Once away from the city traffic, we rode on smooth tarmac winding its way through undulating farmland to a backpackers’ hostel at the bottom of the pass. There we met three dark-haired Israeli motorcycle travellers – Romie, Ari and Ariel – on their Yamaha XT500s. We’d first met them, very briefly, at the hostel in Durban. They’d spent the past week touring the Transkei coast south of Durban and, like us, they planned to detour through Lesotho on their ride to Cape Town.
The next morning we tackled the Sani Pass together. As the track climbed, we had clear views all the way to the Indian Ocean. I took quick glimpses until it became a dangerous distraction. Each hairpin bend was covered with shards of rock that moved in waves of instability as the TT powered over it with careful determination. I was grateful Dan had suggested I change the bike’s gearing and helped me fit my spare 15-tooth front and 48-tooth rear sprockets to tackle the ascent. Steering the TT around each bend, steely concentration was needed to focus on the track and not the vertical drop-off that lay a few feet from my tyres.
At the top, the scenery was desolate and windswept with ragged mountain ranges in the distance. We just made the border post before it closed. Two immigration officials emerged from a hut erected out of stones and lengths of rough-cut timber. They were small, dark-skinned men, and to fend off the biting wind they wore brightly coloured blankets wrapped tightly around their shoulders and box-shaped wool hats pulled low over their ears. As they stamped our passports and carnets, we asked them to stay open a few moments longer as the three Israelis were still a short distance behind.
Just near the border post is the Sani Pass Lodge, perched on the edge of the steep Drakensberg mountain range.
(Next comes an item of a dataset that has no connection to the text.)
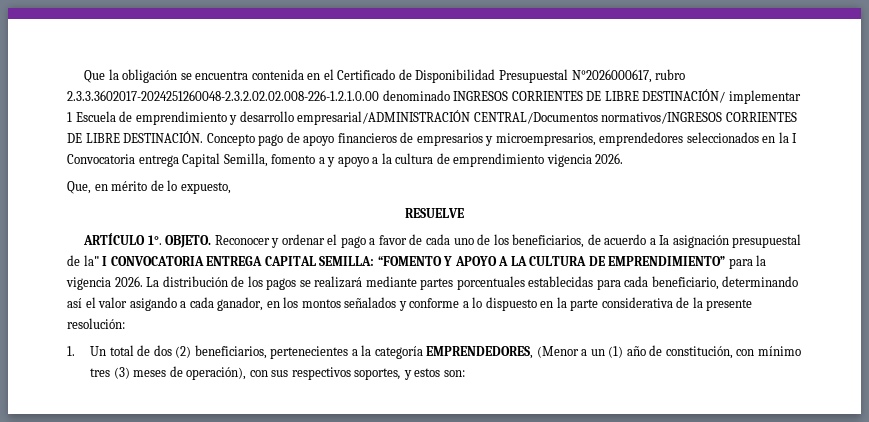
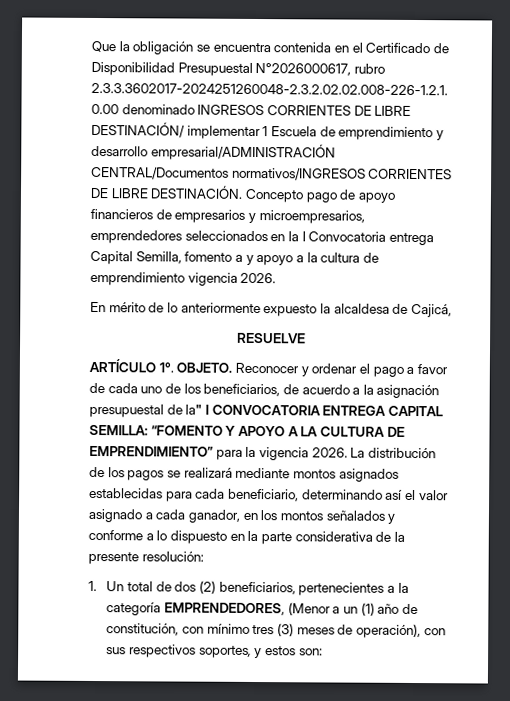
- Que, en mérito de lo expuesto,
+ En mérito de lo anteriormente expuesto la alcaldesa de Cajicá,
- La distribución de los pagos se realizará mediante partes porcentuales establecidas para cada beneficiario, determinando así el valor asigando a cada ganador, en los montos señalados y conforme a lo dispuesto en la parte considerativa de la presente resolución:
+ La distribución de los pagos se realizará mediante montos asignados establecidas para cada beneficiario, determinando así el valor asignado a cada ganador, en los montos señalados y conforme a lo dispuesto en la parte considerativa de la presente resolución:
The Easter long weekend and an unexpected cold front saw it overcrowded with hikers, but Elizabeth, the stout African landlady who smelled of mutton stew, did her best to accommodate all who arrived wet and cold on her doorstep – hikers, four-wheel drivers, motocross riders and five foreign motorcycle travellers. Our room was no more
than four walls and a cold slate floor, and cost 50 rand (US$4) each per night, but at least we had a room. The wind howled outside, blowing an icy rain against the window, which rattled relentlessly.
Over the next two days, the weather steadily deteriorated. Rain turned to snow that blanketed Lesotho and we huddled around the open fire. On Easter Monday the weather cleared, but a cold snap forecast that evening would leave the roads and the top of Sani Pass covered in ice. Riding motorcycles across this mountaintop country was now impossible. Instead, we would ride south to Cape Town via the Transkei coast and its warmth and sunshine.
The TT struggled to start in the cold, thin air. When it fired into life, I let it idle, and while it warmed, I realised how very comfortable I’d become with my motorcycle, as though it was an extension of me, and I of it. I realised that its survival lay at the heart of mine. Without the TT, there would be no ride; without it, the journey would not be the same. I felt a deep sense of appreciation for it and I had the uncanny feeling it responded, as though its sole purpose was to protect me and do all I asked of it. I trusted it implicitly and I held none of the fear on the ride down as I had on the ride up the Sani Pass – even when several times the tyres skidded on the loose rocks on a hairpin bend and I was only inches from hurtling over the edge and down into the valley far below.